Deutschland, Deutschland über alles...

 |  Written by kemir  |  0
Odpuściłem sobie na czas jakiś politykę. Tak w ogóle. Polityczne wydarzenia w Polsce i w Europie sprawiają niekiedy, że głowa robi się rzeczywiście za mała i człowiek musi od tego odpocząć. Musi, bo inaczej się udusi od nawału  informacji, deziinformacji, manipulacji oraz  "demokracji" i ich zafajdanych obrońców. Poza tym jest lato, szkoda ciepłych i słonecznych dni na babranie się w szambie. No i byłoby pięknie, wszak można zaszyć się gdzieś w Bieszczadach, albo posłuchać szumu morza, ale trwa piłkarskie Euro, w którym nasi piłkarze jak na złość porzucili role statystów tudzież chlopaków do bicia i nie pozwalają za bardzo oddalać się od telewizorów.

A tematem dominującym w przerwach między piłkarskimi bitwami jest Brexit. Brexit rozstrząsany na pierdylion punktów widzenia, elementów i czynników. Od Brexitu można dostać mdłości, zaparć, bólu głowy i stanów lękowych na myśl o otwarciu  lodówki, bo z niej  też pewnie wyskoczy Brexit. Pewnie z tego powodu, bloki reklamowe zdominowane są przez leki, paraleki i suplementy różniste - każdemu według potrzeb.  

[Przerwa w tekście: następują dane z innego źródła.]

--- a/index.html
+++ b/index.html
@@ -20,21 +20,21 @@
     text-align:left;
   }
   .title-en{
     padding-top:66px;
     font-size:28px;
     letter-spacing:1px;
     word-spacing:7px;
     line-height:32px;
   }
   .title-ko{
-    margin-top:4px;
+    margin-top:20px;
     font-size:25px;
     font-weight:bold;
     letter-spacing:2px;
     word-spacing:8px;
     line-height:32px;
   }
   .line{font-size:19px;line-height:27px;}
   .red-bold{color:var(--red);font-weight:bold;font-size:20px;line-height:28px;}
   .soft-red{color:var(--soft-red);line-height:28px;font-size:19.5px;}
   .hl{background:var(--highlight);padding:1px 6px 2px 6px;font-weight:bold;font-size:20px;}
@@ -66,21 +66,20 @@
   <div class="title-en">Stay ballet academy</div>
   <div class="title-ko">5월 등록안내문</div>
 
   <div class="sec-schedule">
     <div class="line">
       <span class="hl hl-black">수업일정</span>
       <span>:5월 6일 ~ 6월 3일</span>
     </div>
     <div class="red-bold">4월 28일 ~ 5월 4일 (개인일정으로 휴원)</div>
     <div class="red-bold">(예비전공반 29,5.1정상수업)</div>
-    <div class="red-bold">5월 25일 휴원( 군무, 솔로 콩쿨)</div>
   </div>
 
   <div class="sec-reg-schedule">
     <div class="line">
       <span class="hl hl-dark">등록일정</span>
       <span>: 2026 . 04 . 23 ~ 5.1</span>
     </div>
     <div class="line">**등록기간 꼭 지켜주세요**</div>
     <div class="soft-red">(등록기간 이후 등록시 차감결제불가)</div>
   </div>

Kiedyś Europę trawiły dżuma, cholera i inne "morowe powietrze" - teraz panoszy się eurogłupawka w wersji piłkarskiej i ta jest niegroźna, bo krótkotrwała, oraz znacznie bardziej poważna eurogłupawka polityczna, której następstwa i występujące powikłania są bardzo poważne i groźne. Co więcej - dżuma przy niej to co majwyżej upierdliwy katar, albo strzykanie w krzyżu na zmianę pogody.

Na hiobowe wieści, że prestępczy kartel, dla niepoznaki zwany Unią Europejską, zamierza się tak zintegrować, że stworzy zintegrowane państwo z własną armią, prawem, systemem gospodarczym i finansowym, niektórzy z niedowierzaniem pukają się w czoło, inni wieszczą narodziny nowej, IV Rzeszy Niemieckiej, jeszcze inni mają to gdzieś, albo - co dotyczy bezkrytycznych (czyli glupich) - euroentuzjastów, już się piszą na obywateli takiego Państwa.

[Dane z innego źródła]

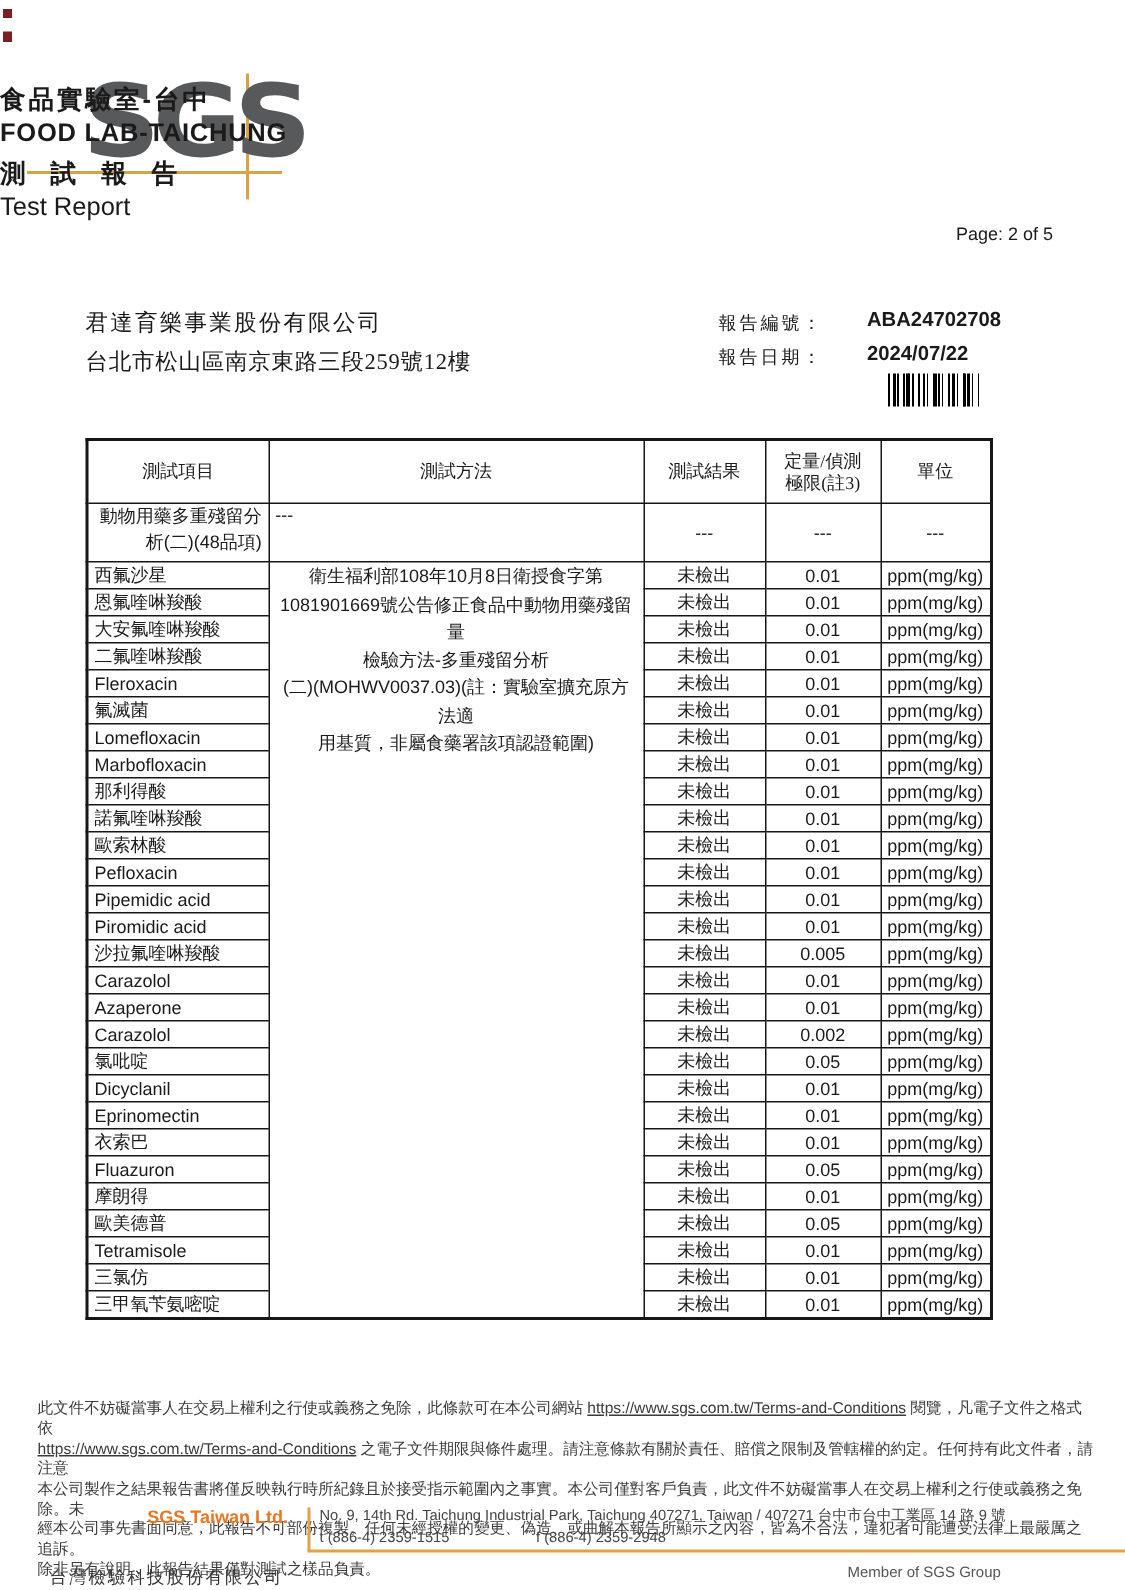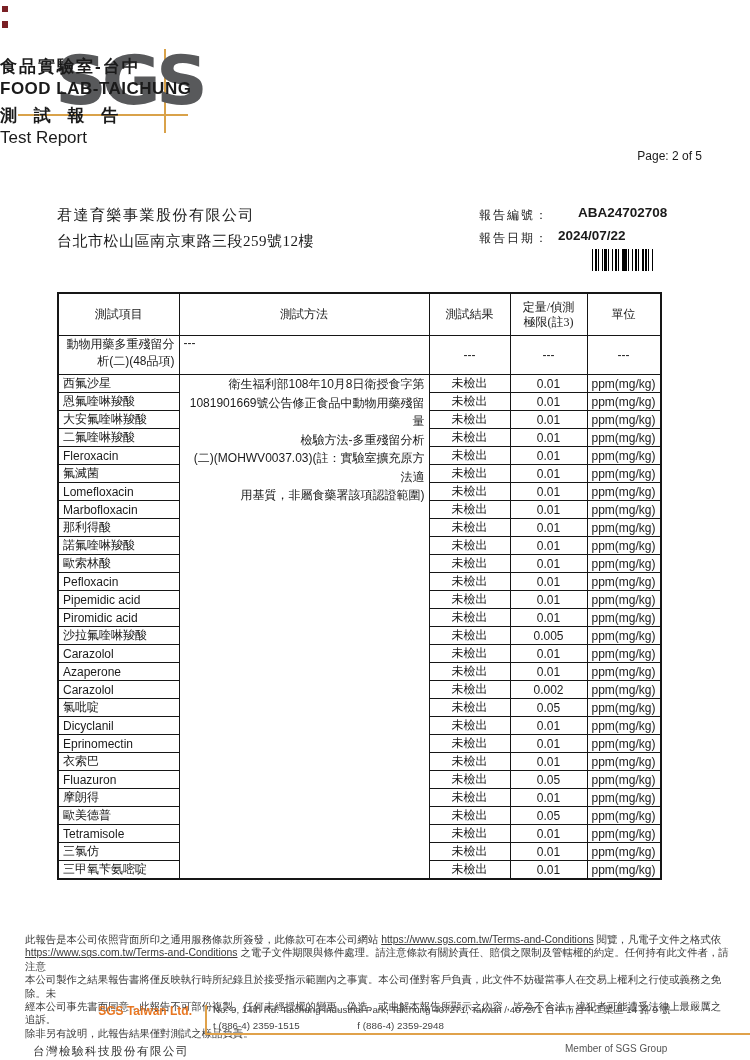--- a/index.html
+++ b/index.html
@@ -27,39 +27,39 @@
   .page-label{position:absolute;right:48px;top:149px;font-size:12px;font-family:"Liberation Sans",sans-serif;}
 
   
   .client-name{position:absolute;left:57px;top:206px;font-family:"Liberation Serif",serif;
     font-size:15px;letter-spacing:1.5px;}
   .client-addr{position:absolute;left:57px;top:232px;font-family:"Liberation Serif",serif;
     font-size:15px;letter-spacing:.5px;text-align:center;}
   .rep-label{position:absolute;font-family:"Liberation Serif",serif;font-size:12px;letter-spacing:2px;}
   .rl1{left:479px;top:207px;} .rl2{left:479px;top:230px;}
   .rep-value{position:absolute;font-weight:bold;font-size:13.5px;}
-  .rv1{left:578px;top:205px;} .rv2{left:558px;top:228px;}
+  .rv1{left:578px;top:205px;} .rv2{left:578px;top:228px;}
   .barcode{position:absolute;left:592px;top:249px;width:62px;height:22px;background-color:#fff;
     background-image:
       repeating-linear-gradient(90deg,#000 0 1px,rgba(0,0,0,0) 1px 3px,#000 3px 5px,rgba(0,0,0,0) 5px 6px,#000 6px 7px,rgba(0,0,0,0) 7px 10px),
       repeating-linear-gradient(90deg,rgba(0,0,0,0) 0 12px,#000 12px 14px,rgba(0,0,0,0) 14px 19px);}
 
   
   table.results{position:absolute;left:57px;top:292px;border-collapse:collapse;
     table-layout:fixed;}
   table.results td,table.results th{border:1.6px solid #161616;padding:0 4px;
     font-size:12px;font-weight:normal;overflow:hidden;}
   table.results{border:2.2px solid #161616;}
   th.hcell{font-family:"Liberation Serif",serif;font-size:11.5px;text-align:center;
     height:41px;white-space:pre-line;line-height:15px;}
   td.group-name{height:38px;text-align:right;line-height:17px;padding:2px 3px;vertical-align:top;}
   td.group-dash{text-align:center;}
   td.group-dash-m{text-align:left;vertical-align:top;padding-top:2px;}
   td.analyte{height:16.9px;text-align:left;padding-left:5px;white-space:nowrap;}
-  td.method-cell{vertical-align:top;text-align:right;padding:3px 3px 0 3px;
+  td.method-cell{vertical-align:top;text-align:center;padding:3px 3px 0 3px;
     white-space:pre-line;line-height:18.5px;font-size:12px;margin-left:42px;}
   td.result{text-align:center;}
   td.limit{text-align:center;}
   td.unit{text-align:right;font-size:11.5px;padding-left:3px;white-space:nowrap;}
 
   
   .disclaimer{position:absolute;left:25px;top:933px;width:706px;font-size:10.4px;
     line-height:13.4px;color:#3a3a3a;}
   .disclaimer .u{text-decoration:underline;}
 
@@ -300,21 +300,21 @@
       <tr>
         <td class="analyte">三甲氧苄氨嘧啶</td>
         <td class="result">未檢出</td>
         <td class="limit">0.01</td>
         <td class="unit">ppm(mg/kg)</td>
       </tr>
     </tbody>
 </table>
 
 <div class="disclaimer" id="disclaimer">
-    <div><span>此報告是本公司依照背面所印之通用服務條款所簽發，此條款可在本公司網站 </span><span class="u">https://www.sgs.com.tw/Terms-and-Conditions</span><span> 閱覽，凡電子文件之格式依</span></div>
+    <div><span>此文件不妨礙當事人在交易上權利之行使或義務之免除，此條款可在本公司網站 </span><span class="u">https://www.sgs.com.tw/Terms-and-Conditions</span><span> 閱覽，凡電子文件之格式依</span></div>
     <div><span></span><span class="u">https://www.sgs.com.tw/Terms-and-Conditions</span><span> 之電子文件期限與條件處理。請注意條款有關於責任、賠償之限制及管轄權的約定。任何持有此文件者，請注意</span></div>
     <div><span>本公司製作之結果報告書將僅反映執行時所紀錄且於接受指示範圍內之事實。本公司僅對客戶負責，此文件不妨礙當事人在交易上權利之行使或義務之免除。未</span></div>
     <div><span>經本公司事先書面同意，此報告不可部份複製。任何未經授權的變更、偽造、或曲解本報告所顯示之內容，皆為不合法，違犯者可能遭受法律上最嚴厲之追訴。</span></div>
     <div><span>除非另有說明，此報告結果僅對測試之樣品負責。</span></div>
   </div>
 
 <div class="f-sgs-en">SGS Taiwan Ltd.</div>
 <div class="f-sgs-zh">台灣檢驗科技股份有限公司</div>
 <div class="f-vline"></div>
 <div class="f-addr">No. 9, 14th Rd. Taichung Industrial Park, Taichung 407271, Taiwan / 407271 台中市台中工業區 14 路 9 號</div>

Wszystkie te postawy są z gruntu rzeczy błędne i spóźnione. Formalnie jeszcze nie, ale faktycznie niemiecko - francuska IV Rzesza  ze stolicą w Brukseli istnieje już od dawna i od dawna spełnia swoje dyktatorkie cele i zamierzenia. Nie czas i miejsce na podparcie argumentami takiej tezy, bo to tematyka na co najmniej kilkanascie tego rodzaju wpisów na blogu, ale warto zainteresowanym wspomnieć o jednym tylko fakcie i wiążej się z tym faktem postaci.

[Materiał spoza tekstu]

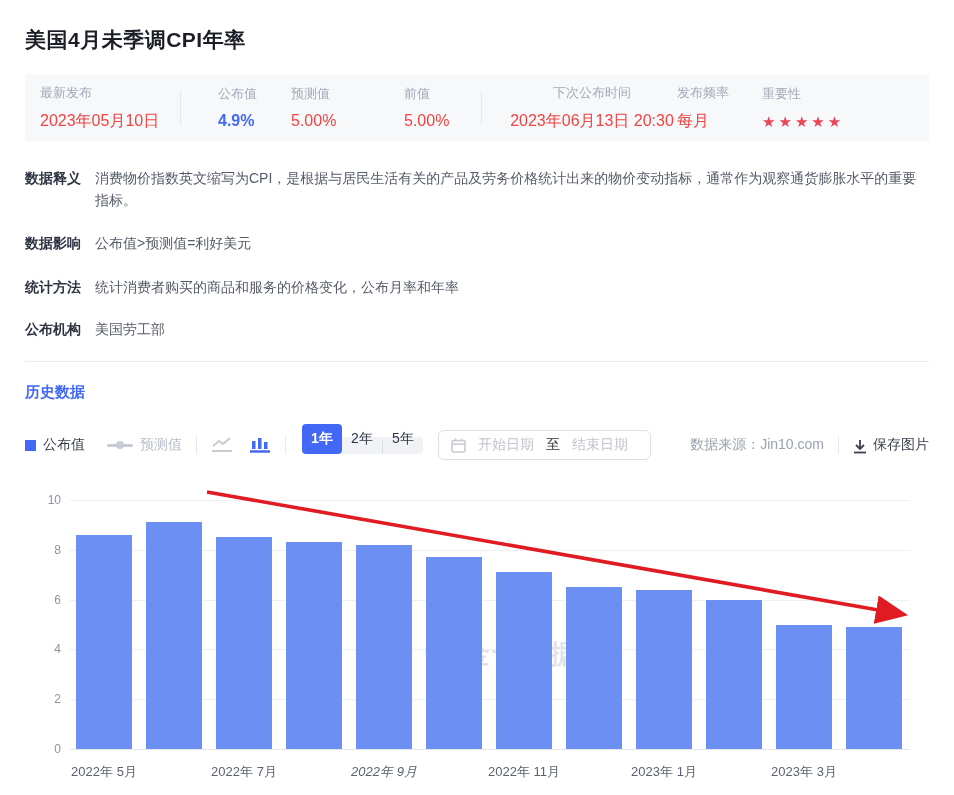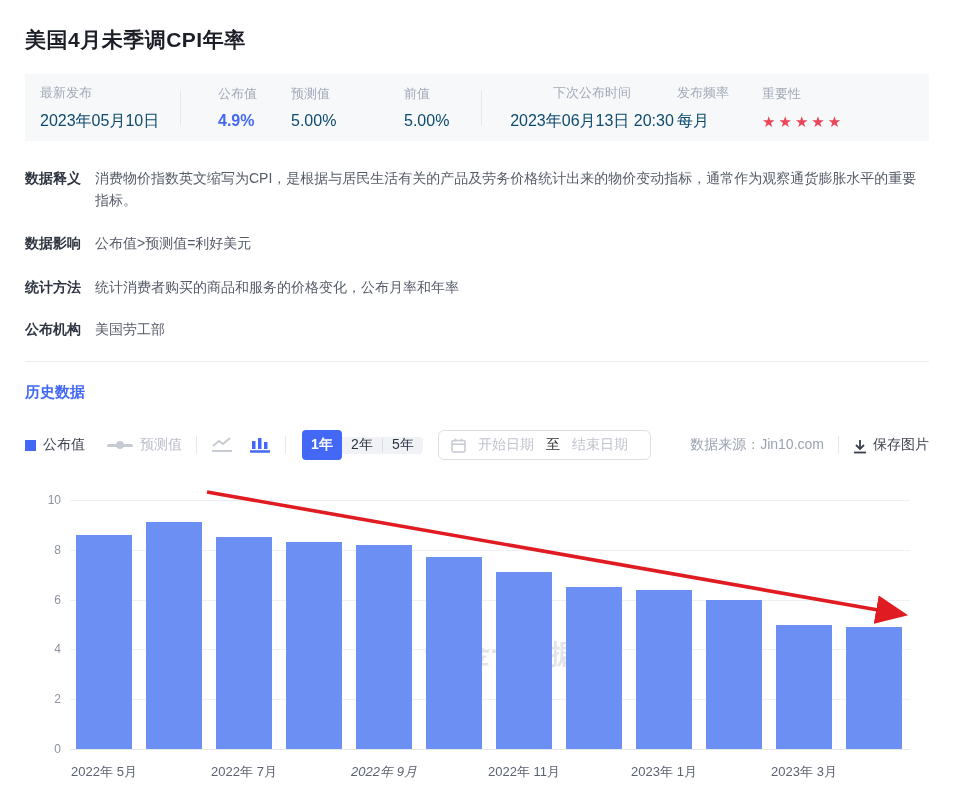--- a/index.html
+++ b/index.html
@@ -7,21 +7,21 @@
     font-family:"Liberation Sans","DejaVu Sans",sans-serif; }
   .page { padding:0 25px; }
 
   
   .title { font-size:21px; font-weight:bold; color:#1B1E26; padding-top:26px; letter-spacing:.5px; }
 
   
   .summary { margin-top:20px; height:67px; background:#F7F8FA; display:flex; align-items:center; padding:0 0 0 15px; }
   .sg { display:flex; flex-direction:column; gap:9px; }
   .sg-label { font-size:13px; color:#A3A9B7; }
-  .sg-value { font-size:16px; color:#0c4a6e; }
+  .sg-value { font-size:16px; color:#ef4444; }
   .sg-value.blue { color:#4268F5; font-weight:bold; }
   .stars { font-size:15px; color:#E9465A; letter-spacing:3px; line-height:19px; }
   .vdiv { width:1px; height:34px; background:#E4E7ED; }
 
   
   .info { margin-top:26px; }
   .irow { display:flex; margin-bottom:21px; }
   .ilabel { flex:0 0 70px; font-size:14px; font-weight:bold; color:#2E3442; line-height:22px; }
   .ivalue { flex:1; font-size:14px; color:#555B68; line-height:22px; padding-right:8px; }
   .irow.r2 { margin-bottom:22px; }
@@ -36,21 +36,21 @@
   .tb-left { display:flex; align-items:center; }
   .legend-item { display:flex; align-items:center; gap:7px; font-size:14px; }
   .legend-sq { width:11px; height:11px; background:#4268F5; }
   .legend-txt-dark { color:#3A3F4C; }
   .legend-line { position:relative; width:26px; height:3px; background:#C6CBD4; border-radius:2px; }
   .legend-line::after { content:""; position:absolute; left:9px; top:-3px; width:8px; height:8px; border-radius:50%; background:#C6CBD4; }
   .legend-txt-gray { color:#B8BEC9; }
   .tb-sep { width:1px; height:18px; background:#E5E8EE; margin:0 14px; }
   .ctype { display:flex; align-items:center; gap:16px; }
   .ctype-btn { display:flex; flex-direction:column; align-items:center; gap:2px; cursor:pointer; }
-  .period { display:flex; align-items:center; background:#F0F2F6; border-radius:4px; padding:0; height:17px; margin-left:2px; }
+  .period { display:flex; align-items:flex-end; background:#F0F2F6; border-radius:4px; padding:0; height:17px; margin-left:2px; }
   .pbtn { min-width:40px; height:30px; display:flex; align-items:center; justify-content:center; font-size:14px; color:#2E3442; cursor:pointer; padding:0 8px; }
   .pbtn.active { background:#4268F5; color:#fff; border-radius:4px; font-weight:bold; }
   .psep { width:1px; height:14px; background:#D9DDE5; }
   .datebox { display:flex; align-items:center; gap:12px; border:1px solid #DCDFE6; border-radius:6px; height:30px; padding:0 12px; margin-left:15px; width:213px; }
   .ph { font-size:14px; color:#C0C4CC; }
   .to { font-size:14px; color:#303133; }
   .tb-right { display:flex; align-items:center; }
   .source { font-size:14px; color:#9BA2B0; }
   .save { display:flex; align-items:flex-end; gap:6px; font-size:14px; color:#3A3F4C; cursor:pointer; }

Popełniłem już kilka wpisów o genezie powstania i charakterze Unii Europejskiej, bo to jest klucz do zrozumienia aktualnej sytuacji w Europie - łącznie z Brexitem. Najważniejszą postacią o której w takim kontekście wspominałem, był Walter Hallstein (1901-1982), kluczowy architekt brukselskiej UE, który był takze wybitnym adwokatem w nazistowskich Niemczech. W czerwcu 1938 roku, ten sam Walter Hallstein uczestniczył w oficjalnych negocjacjach państwowych między nazistowskimi Niemcami i faszystowskimi Włochami. Celem tych negocjacji było uczynienie tych dwóch agresywnych ideologii fundamentem  dla przyszłej Europy. W styczniu 1939 roku, gdy tylko miesiące pozostały do rozpętania II wojny światowej, Hallstein wygłosił historyczną mowę, przedstawiającą w zarysie szczegóły prawnej struktury Europy pod kontrolą zwycięskich w podboju Europy nazistów. Plan ten był w pełni akceptowany przez Hitlera i stanowił punkt wyjścia w planach zagospodarowania podbitej Europy. I chociaż III Rzesza poniosła klęskę, to Hallstein swój plan z powodzeniem wdrożył w życie.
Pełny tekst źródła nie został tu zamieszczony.